The state has hired an outside conflict resolution expert, and expanded its citizen advisory panel to include more points of view, including hunters. “We are hoping to break the pattern as wolf recovery goes on, we want to see the public understanding grow toward coexistence.”
The wolves colonizing Washington now are mostly radiating from the original population from Canada moved by the Fish and Wildlife Service in 1994 to jump start recovery, with a reintroduction of 31 wolves in Yellowstone National Park and 35 in Central Idaho. Those animals have been multiplying and dispersing ever since.
There were at least 1,657 wolves counted in Idaho, Montana and Wyoming last year in 282 packs, including 85 breeding pairs.
Oregon last year had at least 77 wolves in 15 packs and eight breeding pairs. Washington now has 17 packs. Last year it had five breeding pairs and at least 68 wolves.

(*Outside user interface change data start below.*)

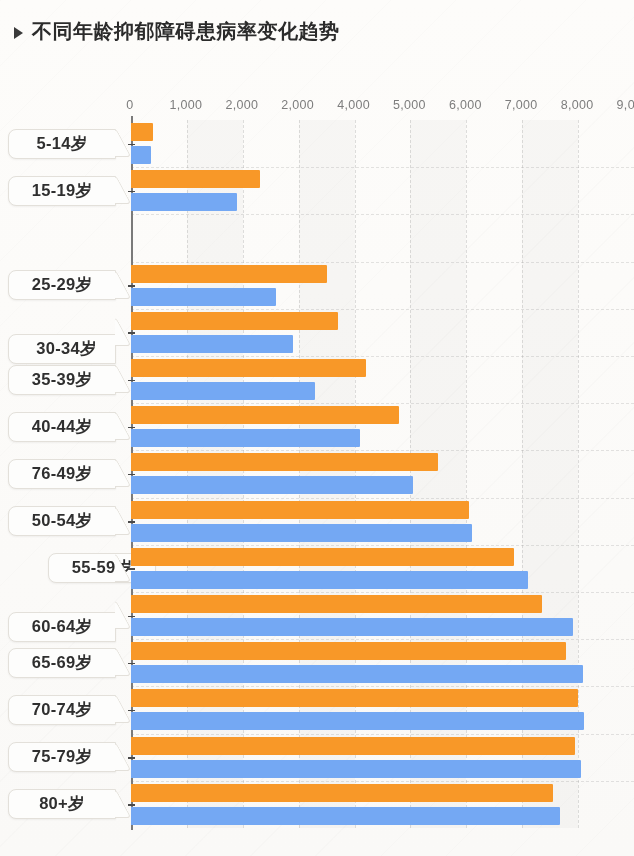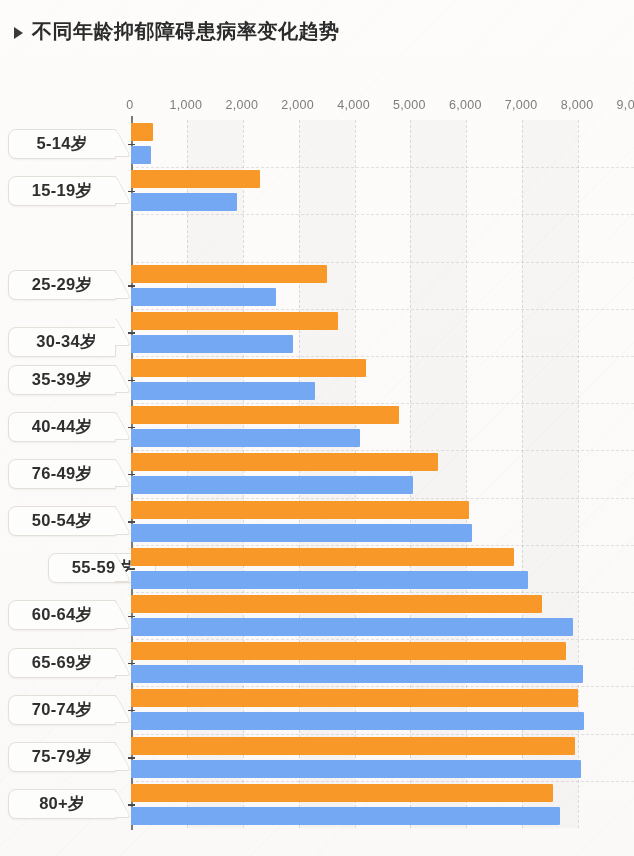--- a/index.html
+++ b/index.html
@@ -176,7 +176,7 @@
           <div class="bar blue" style="background: rgb(116, 168, 243); width: 145.311px; top: 26.1px;"></div>
         </div>
         <div class="row" style="top: 188.8px; height: 47.2px;">
-          <div class="tag" style="top: 18px; padding-left: 9px;">30-34岁</div>
+          <div class="tag" style="top: 25px; padding-left: 9px;">30-34岁</div>
           <div class="tag-point" style="top: 8.6px;"></div>
           <div class="leader" style="top: 23.6px;"></div>
           <div class="bar orange" style="background: rgb(248, 152, 40); width: 206.789px; top: 3.1px;"></div>

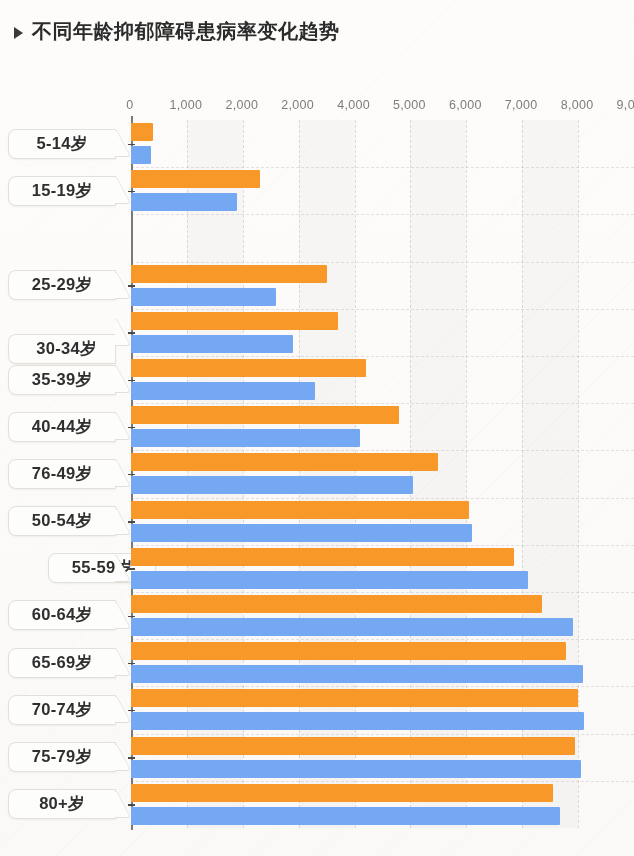--- a/index.html
+++ b/index.html
@@ -218,7 +218,7 @@
           <div class="bar blue" style="background: rgb(116, 168, 243); width: 396.811px; top: 26.1px;"></div>
         </div>
         <div class="row" style="top: 472px; height: 47.2px;">
-          <div class="tag" style="top: 8px;">60-64岁</div>
+          <div class="tag" style="top: 20px;">60-64岁</div>
           <div class="tag-point" style="top: 8.6px;"></div>
           <div class="leader" style="top: 23.6px;"></div>
           <div class="bar orange" style="background: rgb(248, 152, 40); width: 410.783px; top: 3.1px;"></div>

Jimenez is not surprised wolves have made it as far west as they have; it seems only a matter of time before they make it south of I-90, and then move on to the Olympics, packed with deer, elk and other prey. Wolves are hard-wired to disperse, with young on their own and on the move by the time they are 3, in search of mates and territory of their own.
Wolves are also legendary travelers. A collared wolf was tracked from Cody, Wyoming to the north rim of the Grand Canyon last winter, Jimenez said. Another roamed from Bozeman to Vail, some 400 miles in a straight line. A year-and-a-half-old female traveled more than 3,000 miles in just six months.
Wolves have swam the Snake River to recolonize Oregon and Washington, and a wolf crossed the Cascades last April — only to get killed on I-90. At least one wolf has made it as far as California.
“There isn’t much that stops them,” Jimenez said. “If you give them a little bit of protection from human persecution and they have an adequate prey base they respond very quickly, and come back.”